§ **EXERCISE**
Keep only the lines of the material below that contain the word "hypotheses". Copy those lines.

§ **SUPPLIED RECORDS**

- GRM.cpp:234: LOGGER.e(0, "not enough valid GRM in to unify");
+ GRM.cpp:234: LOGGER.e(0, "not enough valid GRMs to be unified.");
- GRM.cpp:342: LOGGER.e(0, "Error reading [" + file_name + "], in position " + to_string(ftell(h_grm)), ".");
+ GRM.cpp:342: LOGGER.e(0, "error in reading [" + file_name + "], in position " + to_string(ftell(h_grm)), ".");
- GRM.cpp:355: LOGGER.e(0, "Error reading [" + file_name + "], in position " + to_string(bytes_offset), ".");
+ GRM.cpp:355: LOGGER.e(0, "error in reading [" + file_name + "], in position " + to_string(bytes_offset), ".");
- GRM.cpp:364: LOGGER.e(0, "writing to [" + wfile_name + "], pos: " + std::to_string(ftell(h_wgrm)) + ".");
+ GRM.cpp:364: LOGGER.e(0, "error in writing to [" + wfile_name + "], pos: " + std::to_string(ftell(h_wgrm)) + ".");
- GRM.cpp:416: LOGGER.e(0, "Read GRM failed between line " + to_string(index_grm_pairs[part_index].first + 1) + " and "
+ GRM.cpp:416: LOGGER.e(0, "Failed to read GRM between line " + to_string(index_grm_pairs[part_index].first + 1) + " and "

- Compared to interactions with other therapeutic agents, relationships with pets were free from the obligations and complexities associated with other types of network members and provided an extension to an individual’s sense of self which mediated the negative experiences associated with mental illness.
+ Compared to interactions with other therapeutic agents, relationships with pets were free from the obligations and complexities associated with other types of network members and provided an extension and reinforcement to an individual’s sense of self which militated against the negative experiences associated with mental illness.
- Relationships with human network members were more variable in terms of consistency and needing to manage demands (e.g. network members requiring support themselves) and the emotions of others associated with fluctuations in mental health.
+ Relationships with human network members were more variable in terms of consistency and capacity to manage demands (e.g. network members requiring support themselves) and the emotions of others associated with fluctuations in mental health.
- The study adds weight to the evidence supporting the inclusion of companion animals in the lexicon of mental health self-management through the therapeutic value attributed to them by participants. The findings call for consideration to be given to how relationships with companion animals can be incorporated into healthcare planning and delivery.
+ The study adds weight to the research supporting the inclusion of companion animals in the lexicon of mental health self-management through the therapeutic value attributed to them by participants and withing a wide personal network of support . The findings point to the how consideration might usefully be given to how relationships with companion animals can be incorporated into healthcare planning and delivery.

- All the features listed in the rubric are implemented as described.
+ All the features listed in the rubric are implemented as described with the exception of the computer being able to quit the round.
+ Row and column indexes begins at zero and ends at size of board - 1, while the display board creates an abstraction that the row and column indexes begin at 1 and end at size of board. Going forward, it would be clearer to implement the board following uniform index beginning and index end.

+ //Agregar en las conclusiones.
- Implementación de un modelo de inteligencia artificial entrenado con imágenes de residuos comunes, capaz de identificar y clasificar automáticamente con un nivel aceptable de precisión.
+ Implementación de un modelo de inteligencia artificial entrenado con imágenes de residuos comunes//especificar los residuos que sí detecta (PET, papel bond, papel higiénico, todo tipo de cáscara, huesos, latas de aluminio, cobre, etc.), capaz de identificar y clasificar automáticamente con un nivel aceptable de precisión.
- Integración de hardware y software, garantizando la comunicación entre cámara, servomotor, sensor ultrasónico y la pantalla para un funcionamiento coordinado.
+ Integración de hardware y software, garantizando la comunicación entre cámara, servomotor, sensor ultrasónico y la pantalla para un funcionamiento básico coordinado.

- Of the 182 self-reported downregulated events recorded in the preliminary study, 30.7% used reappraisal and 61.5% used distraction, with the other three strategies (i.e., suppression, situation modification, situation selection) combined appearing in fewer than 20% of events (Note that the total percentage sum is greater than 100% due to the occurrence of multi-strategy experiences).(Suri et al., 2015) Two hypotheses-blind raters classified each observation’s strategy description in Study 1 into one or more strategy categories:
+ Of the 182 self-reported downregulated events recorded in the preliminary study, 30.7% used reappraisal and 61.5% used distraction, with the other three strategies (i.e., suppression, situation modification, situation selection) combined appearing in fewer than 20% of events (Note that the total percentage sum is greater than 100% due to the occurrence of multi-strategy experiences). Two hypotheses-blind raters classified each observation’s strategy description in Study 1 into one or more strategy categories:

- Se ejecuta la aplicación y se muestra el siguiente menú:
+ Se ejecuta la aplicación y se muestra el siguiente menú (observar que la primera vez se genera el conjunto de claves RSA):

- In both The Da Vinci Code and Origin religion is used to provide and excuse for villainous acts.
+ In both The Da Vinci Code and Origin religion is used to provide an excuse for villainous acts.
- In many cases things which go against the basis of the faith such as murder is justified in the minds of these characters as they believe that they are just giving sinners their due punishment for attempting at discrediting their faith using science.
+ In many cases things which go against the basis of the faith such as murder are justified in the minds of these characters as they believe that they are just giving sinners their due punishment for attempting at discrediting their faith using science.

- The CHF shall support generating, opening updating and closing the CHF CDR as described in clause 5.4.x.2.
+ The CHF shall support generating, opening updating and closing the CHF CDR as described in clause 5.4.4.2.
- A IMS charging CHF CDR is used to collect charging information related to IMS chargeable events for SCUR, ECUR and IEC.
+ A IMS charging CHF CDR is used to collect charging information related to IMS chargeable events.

§ **EXPECTED ANSWER**
- Of the 182 self-reported downregulated events recorded in the preliminary study, 30.7% used reappraisal and 61.5% used distraction, with the other three strategies (i.e., suppression, situation modification, situation selection) combined appearing in fewer than 20% of events (Note that the total percentage sum is greater than 100% due to the occurrence of multi-strategy experiences).(Suri et al., 2015) Two hypotheses-blind raters classified each observation’s strategy description in Study 1 into one or more strategy categories:
+ Of the 182 self-reported downregulated events recorded in the preliminary study, 30.7% used reappraisal and 61.5% used distraction, with the other three strategies (i.e., suppression, situation modification, situation selection) combined appearing in fewer than 20% of events (Note that the total percentage sum is greater than 100% due to the occurrence of multi-strategy experiences). Two hypotheses-blind raters classified each observation’s strategy description in Study 1 into one or more strategy categories:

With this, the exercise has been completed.